Revision comparison data:
######
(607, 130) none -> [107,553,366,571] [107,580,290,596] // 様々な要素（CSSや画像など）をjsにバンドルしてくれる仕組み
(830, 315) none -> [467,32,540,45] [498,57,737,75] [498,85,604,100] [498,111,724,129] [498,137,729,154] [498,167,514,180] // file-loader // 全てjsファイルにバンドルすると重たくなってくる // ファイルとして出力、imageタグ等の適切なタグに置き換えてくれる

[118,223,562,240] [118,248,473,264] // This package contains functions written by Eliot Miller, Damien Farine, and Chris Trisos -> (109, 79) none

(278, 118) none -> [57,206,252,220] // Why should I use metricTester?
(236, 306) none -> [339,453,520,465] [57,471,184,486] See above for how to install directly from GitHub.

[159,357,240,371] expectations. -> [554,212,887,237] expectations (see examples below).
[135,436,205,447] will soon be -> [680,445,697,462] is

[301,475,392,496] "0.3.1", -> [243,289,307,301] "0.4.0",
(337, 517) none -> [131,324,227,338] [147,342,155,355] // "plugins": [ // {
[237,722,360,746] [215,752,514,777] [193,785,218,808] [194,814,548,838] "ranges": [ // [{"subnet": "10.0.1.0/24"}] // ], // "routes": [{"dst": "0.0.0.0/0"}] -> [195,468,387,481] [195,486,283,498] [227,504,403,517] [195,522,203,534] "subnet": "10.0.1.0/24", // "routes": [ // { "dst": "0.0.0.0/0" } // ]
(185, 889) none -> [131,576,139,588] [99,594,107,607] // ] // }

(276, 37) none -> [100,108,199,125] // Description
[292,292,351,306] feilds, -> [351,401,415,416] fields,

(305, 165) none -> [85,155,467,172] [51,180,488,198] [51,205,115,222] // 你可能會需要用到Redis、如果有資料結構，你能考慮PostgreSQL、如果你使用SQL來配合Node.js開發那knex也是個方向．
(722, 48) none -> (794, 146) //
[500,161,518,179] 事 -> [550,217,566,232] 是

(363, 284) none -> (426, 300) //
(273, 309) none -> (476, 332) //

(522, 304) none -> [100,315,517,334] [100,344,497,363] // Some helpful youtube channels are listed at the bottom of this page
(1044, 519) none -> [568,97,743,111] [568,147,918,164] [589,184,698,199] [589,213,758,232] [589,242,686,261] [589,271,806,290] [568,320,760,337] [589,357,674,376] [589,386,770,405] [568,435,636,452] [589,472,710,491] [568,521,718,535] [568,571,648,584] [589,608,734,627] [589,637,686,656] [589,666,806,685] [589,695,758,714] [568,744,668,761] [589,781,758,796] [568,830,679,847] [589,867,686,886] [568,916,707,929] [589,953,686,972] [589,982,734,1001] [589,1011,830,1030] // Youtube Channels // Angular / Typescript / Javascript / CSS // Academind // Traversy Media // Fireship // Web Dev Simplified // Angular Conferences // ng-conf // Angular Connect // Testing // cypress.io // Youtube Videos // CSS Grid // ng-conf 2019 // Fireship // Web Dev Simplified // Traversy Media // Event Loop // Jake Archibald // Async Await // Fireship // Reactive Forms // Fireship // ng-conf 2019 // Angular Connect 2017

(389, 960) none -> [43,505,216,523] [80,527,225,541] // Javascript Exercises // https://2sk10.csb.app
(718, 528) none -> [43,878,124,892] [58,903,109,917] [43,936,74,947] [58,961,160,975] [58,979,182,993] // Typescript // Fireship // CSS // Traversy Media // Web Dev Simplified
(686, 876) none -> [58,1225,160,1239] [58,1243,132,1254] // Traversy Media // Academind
######
Your response should hold only an exact copy of the lines above, from the one containing "(718, 528) none" through the end of the entries.

- _RESULT BELOW_
(718, 528) none -> [43,878,124,892] [58,903,109,917] [43,936,74,947] [58,961,160,975] [58,979,182,993] // Typescript // Fireship // CSS // Traversy Media // Web Dev Simplified
(686, 876) none -> [58,1225,160,1239] [58,1243,132,1254] // Traversy Media // Academind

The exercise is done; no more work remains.